Exercise details:
Write out every entry below exactly as it appears. Pictures do not belong in the copy.

*****

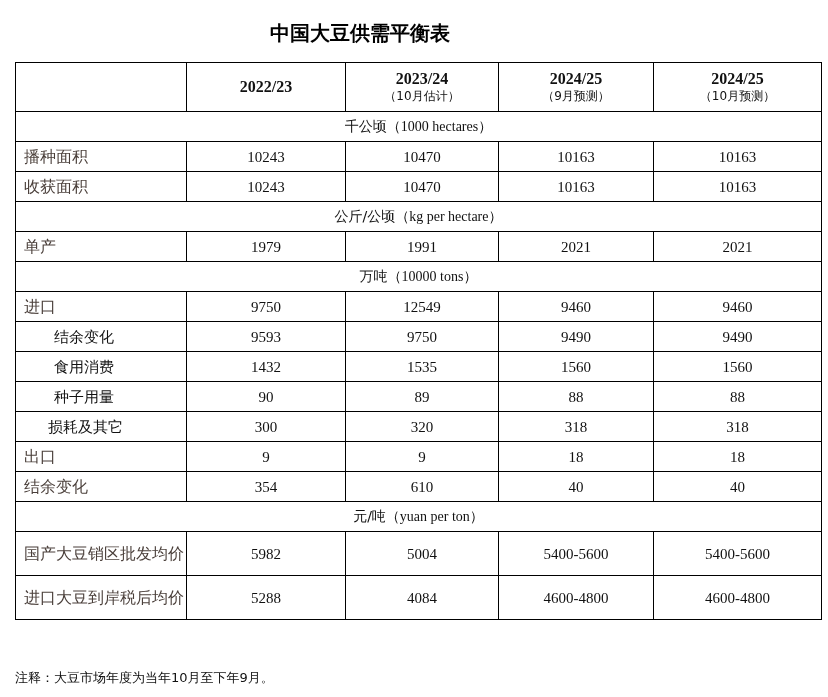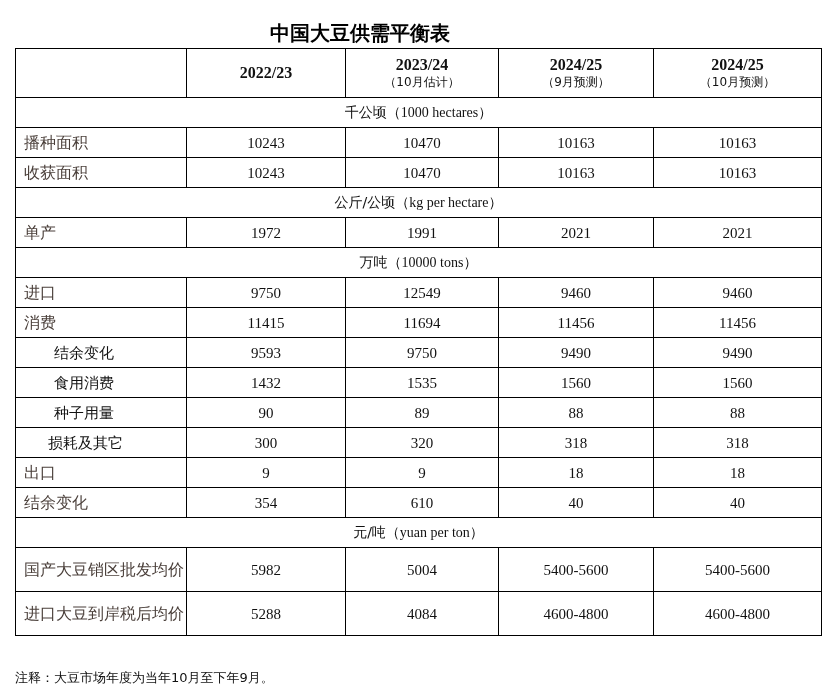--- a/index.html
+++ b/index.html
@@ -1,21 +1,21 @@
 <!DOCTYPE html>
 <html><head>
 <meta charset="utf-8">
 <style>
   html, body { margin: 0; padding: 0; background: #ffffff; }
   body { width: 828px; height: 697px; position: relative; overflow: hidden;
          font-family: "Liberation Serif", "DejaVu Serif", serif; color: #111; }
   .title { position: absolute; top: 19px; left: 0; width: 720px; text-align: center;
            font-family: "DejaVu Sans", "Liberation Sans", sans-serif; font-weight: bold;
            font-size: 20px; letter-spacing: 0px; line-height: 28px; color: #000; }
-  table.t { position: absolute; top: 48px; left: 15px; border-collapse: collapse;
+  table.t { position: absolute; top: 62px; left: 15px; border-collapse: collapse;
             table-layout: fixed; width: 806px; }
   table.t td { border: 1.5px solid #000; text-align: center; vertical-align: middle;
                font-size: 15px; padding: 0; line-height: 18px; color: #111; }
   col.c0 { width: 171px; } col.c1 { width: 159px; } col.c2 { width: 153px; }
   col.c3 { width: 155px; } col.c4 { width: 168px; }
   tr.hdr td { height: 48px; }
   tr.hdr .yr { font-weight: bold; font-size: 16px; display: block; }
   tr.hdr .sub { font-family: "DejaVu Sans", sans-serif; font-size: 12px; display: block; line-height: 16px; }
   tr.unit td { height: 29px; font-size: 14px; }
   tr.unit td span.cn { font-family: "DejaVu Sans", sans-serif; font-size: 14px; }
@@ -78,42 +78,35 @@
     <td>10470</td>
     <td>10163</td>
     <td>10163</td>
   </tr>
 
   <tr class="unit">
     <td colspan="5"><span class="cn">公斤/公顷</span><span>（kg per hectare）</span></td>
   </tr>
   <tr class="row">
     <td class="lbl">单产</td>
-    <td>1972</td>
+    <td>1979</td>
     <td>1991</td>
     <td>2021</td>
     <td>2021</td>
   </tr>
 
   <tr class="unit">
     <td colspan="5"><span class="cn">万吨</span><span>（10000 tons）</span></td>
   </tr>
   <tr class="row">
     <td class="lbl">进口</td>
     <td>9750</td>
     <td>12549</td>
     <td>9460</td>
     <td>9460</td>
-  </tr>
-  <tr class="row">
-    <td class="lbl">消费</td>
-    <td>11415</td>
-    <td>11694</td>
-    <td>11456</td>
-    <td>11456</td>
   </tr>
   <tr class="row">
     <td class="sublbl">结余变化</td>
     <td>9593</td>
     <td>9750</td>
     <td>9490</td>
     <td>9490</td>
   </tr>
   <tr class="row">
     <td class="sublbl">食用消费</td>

*****

Task result:
--- a/index.html
+++ b/index.html
@@ -1,21 +1,21 @@
 <!DOCTYPE html>
 <html><head>
 <meta charset="utf-8">
 <style>
   html, body { margin: 0; padding: 0; background: #ffffff; }
   body { width: 828px; height: 697px; position: relative; overflow: hidden;
          font-family: "Liberation Serif", "DejaVu Serif", serif; color: #111; }
   .title { position: absolute; top: 19px; left: 0; width: 720px; text-align: center;
            font-family: "DejaVu Sans", "Liberation Sans", sans-serif; font-weight: bold;
            font-size: 20px; letter-spacing: 0px; line-height: 28px; color: #000; }
-  table.t { position: absolute; top: 48px; left: 15px; border-collapse: collapse;
+  table.t { position: absolute; top: 62px; left: 15px; border-collapse: collapse;
             table-layout: fixed; width: 806px; }
   table.t td { border: 1.5px solid #000; text-align: center; vertical-align: middle;
                font-size: 15px; padding: 0; line-height: 18px; color: #111; }
   col.c0 { width: 171px; } col.c1 { width: 159px; } col.c2 { width: 153px; }
   col.c3 { width: 155px; } col.c4 { width: 168px; }
   tr.hdr td { height: 48px; }
   tr.hdr .yr { font-weight: bold; font-size: 16px; display: block; }
   tr.hdr .sub { font-family: "DejaVu Sans", sans-serif; font-size: 12px; display: block; line-height: 16px; }
   tr.unit td { height: 29px; font-size: 14px; }
   tr.unit td span.cn { font-family: "DejaVu Sans", sans-serif; font-size: 14px; }
@@ -78,42 +78,35 @@
     <td>10470</td>
     <td>10163</td>
     <td>10163</td>
   </tr>
 
   <tr class="unit">
     <td colspan="5"><span class="cn">公斤/公顷</span><span>（kg per hectare）</span></td>
   </tr>
   <tr class="row">
     <td class="lbl">单产</td>
-    <td>1972</td>
+    <td>1979</td>
     <td>1991</td>
     <td>2021</td>
     <td>2021</td>
   </tr>
 
   <tr class="unit">
     <td colspan="5"><span class="cn">万吨</span><span>（10000 tons）</span></td>
   </tr>
   <tr class="row">
     <td class="lbl">进口</td>
     <td>9750</td>
     <td>12549</td>
     <td>9460</td>
     <td>9460</td>
-  </tr>
-  <tr class="row">
-    <td class="lbl">消费</td>
-    <td>11415</td>
-    <td>11694</td>
-    <td>11456</td>
-    <td>11456</td>
   </tr>
   <tr class="row">
     <td class="sublbl">结余变化</td>
     <td>9593</td>
     <td>9750</td>
     <td>9490</td>
     <td>9490</td>
   </tr>
   <tr class="row">
     <td class="sublbl">食用消费</td>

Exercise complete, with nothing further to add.